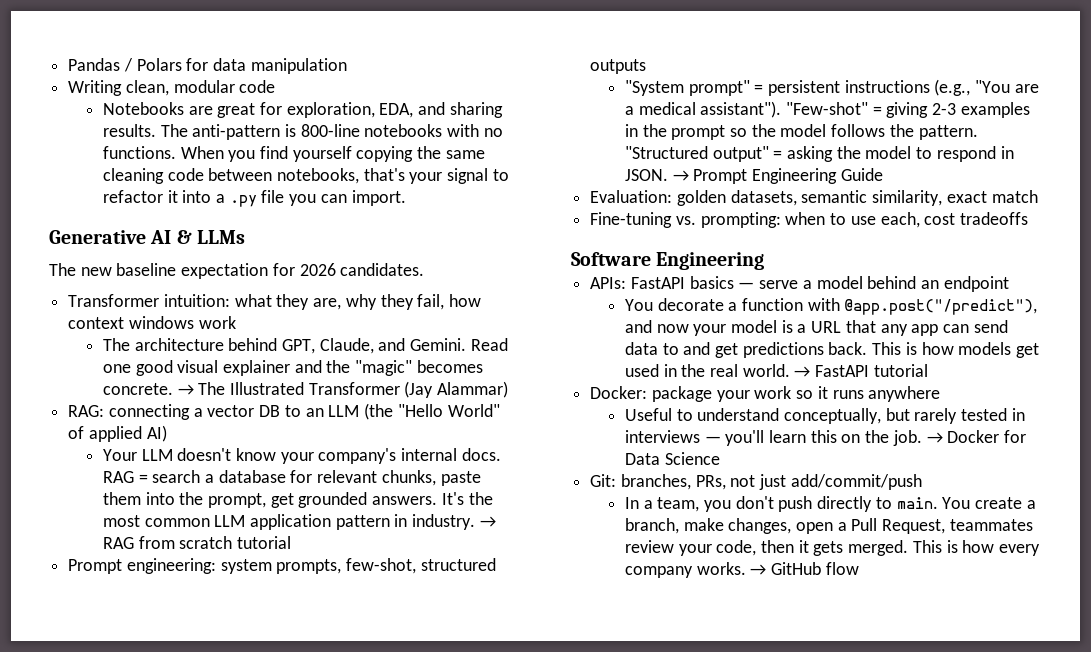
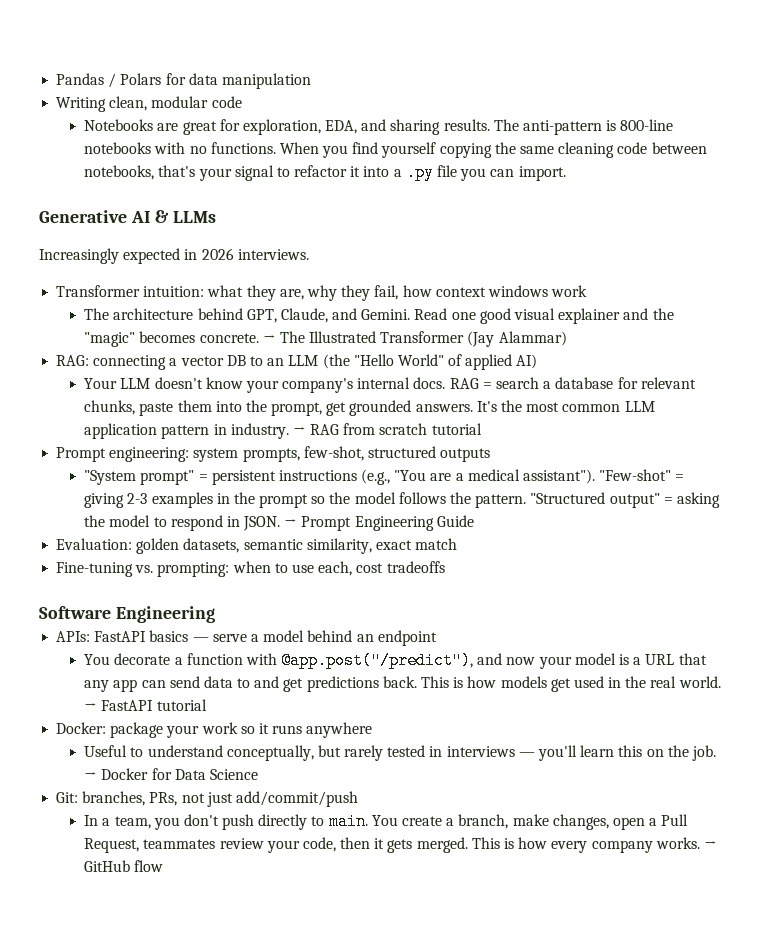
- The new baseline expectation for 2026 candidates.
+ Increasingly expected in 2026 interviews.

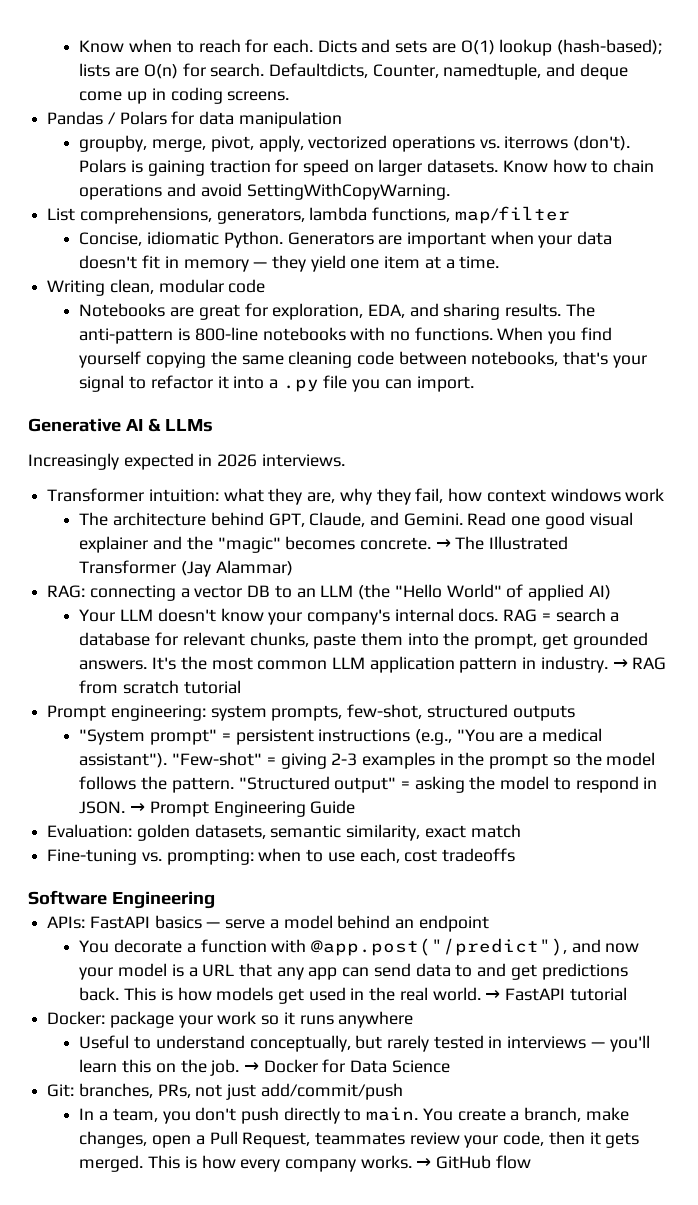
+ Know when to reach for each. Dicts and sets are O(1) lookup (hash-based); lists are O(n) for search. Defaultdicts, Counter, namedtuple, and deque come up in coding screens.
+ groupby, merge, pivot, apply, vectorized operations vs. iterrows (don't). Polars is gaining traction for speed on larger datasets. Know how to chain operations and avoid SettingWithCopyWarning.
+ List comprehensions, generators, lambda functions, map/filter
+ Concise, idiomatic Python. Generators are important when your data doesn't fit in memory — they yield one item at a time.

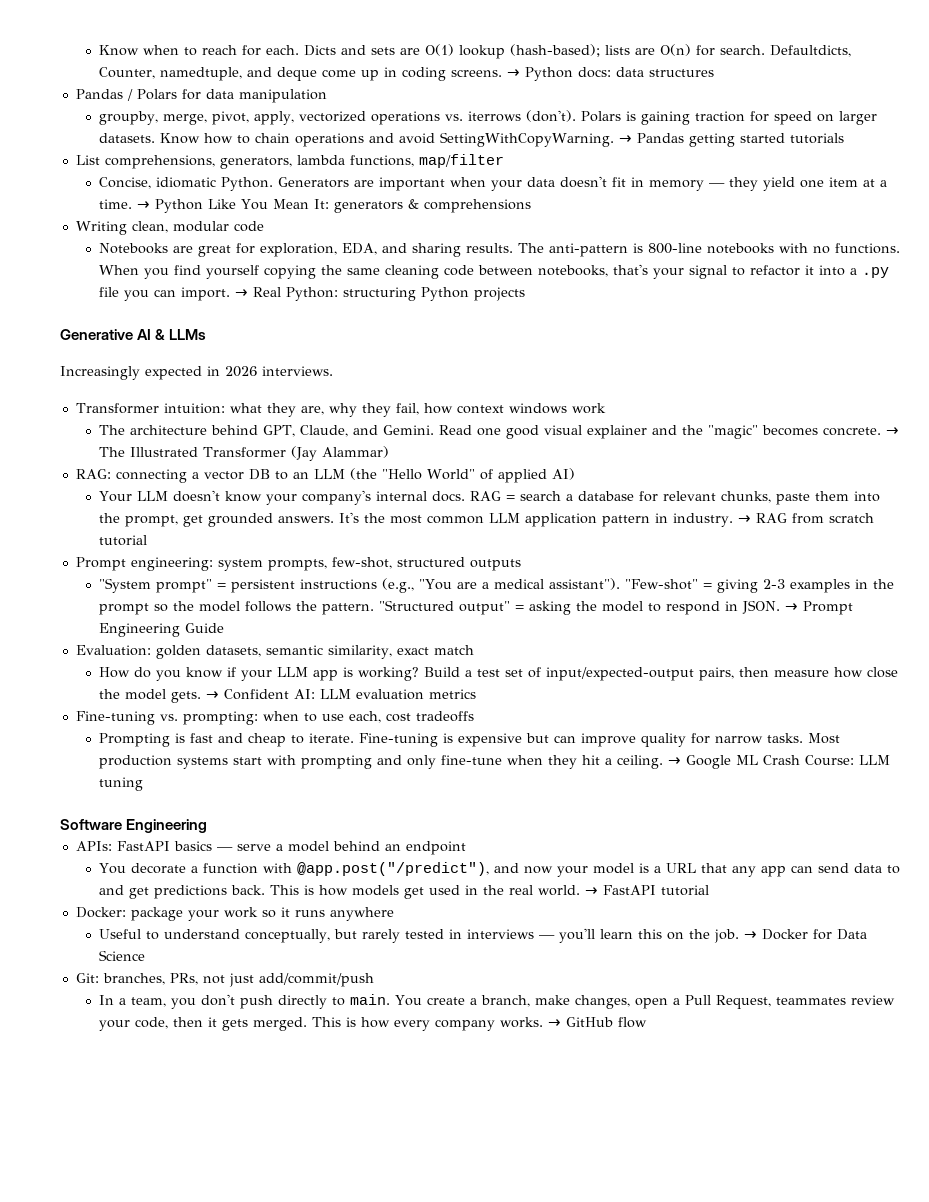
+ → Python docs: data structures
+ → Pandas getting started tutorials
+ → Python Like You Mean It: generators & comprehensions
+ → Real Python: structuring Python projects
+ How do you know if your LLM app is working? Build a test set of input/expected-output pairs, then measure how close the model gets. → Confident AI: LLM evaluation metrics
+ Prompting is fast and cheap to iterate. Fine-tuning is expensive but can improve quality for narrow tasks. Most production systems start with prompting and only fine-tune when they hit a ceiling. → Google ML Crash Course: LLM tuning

**What to work on:** What is needed here is an exact transcription of every record above, with images excluded.

**Reply:**
- The new baseline expectation for 2026 candidates.
+ Increasingly expected in 2026 interviews.

+ Know when to reach for each. Dicts and sets are O(1) lookup (hash-based); lists are O(n) for search. Defaultdicts, Counter, namedtuple, and deque come up in coding screens.
+ groupby, merge, pivot, apply, vectorized operations vs. iterrows (don't). Polars is gaining traction for speed on larger datasets. Know how to chain operations and avoid SettingWithCopyWarning.
+ List comprehensions, generators, lambda functions, map/filter
+ Concise, idiomatic Python. Generators are important when your data doesn't fit in memory — they yield one item at a time.

+ → Python docs: data structures
+ → Pandas getting started tutorials
+ → Python Like You Mean It: generators & comprehensions
+ → Real Python: structuring Python projects
+ How do you know if your LLM app is working? Build a test set of input/expected-output pairs, then measure how close the model gets. → Confident AI: LLM evaluation metrics
+ Prompting is fast and cheap to iterate. Fine-tuning is expensive but can improve quality for narrow tasks. Most production systems start with prompting and only fine-tune when they hit a ceiling. → Google ML Crash Course: LLM tuning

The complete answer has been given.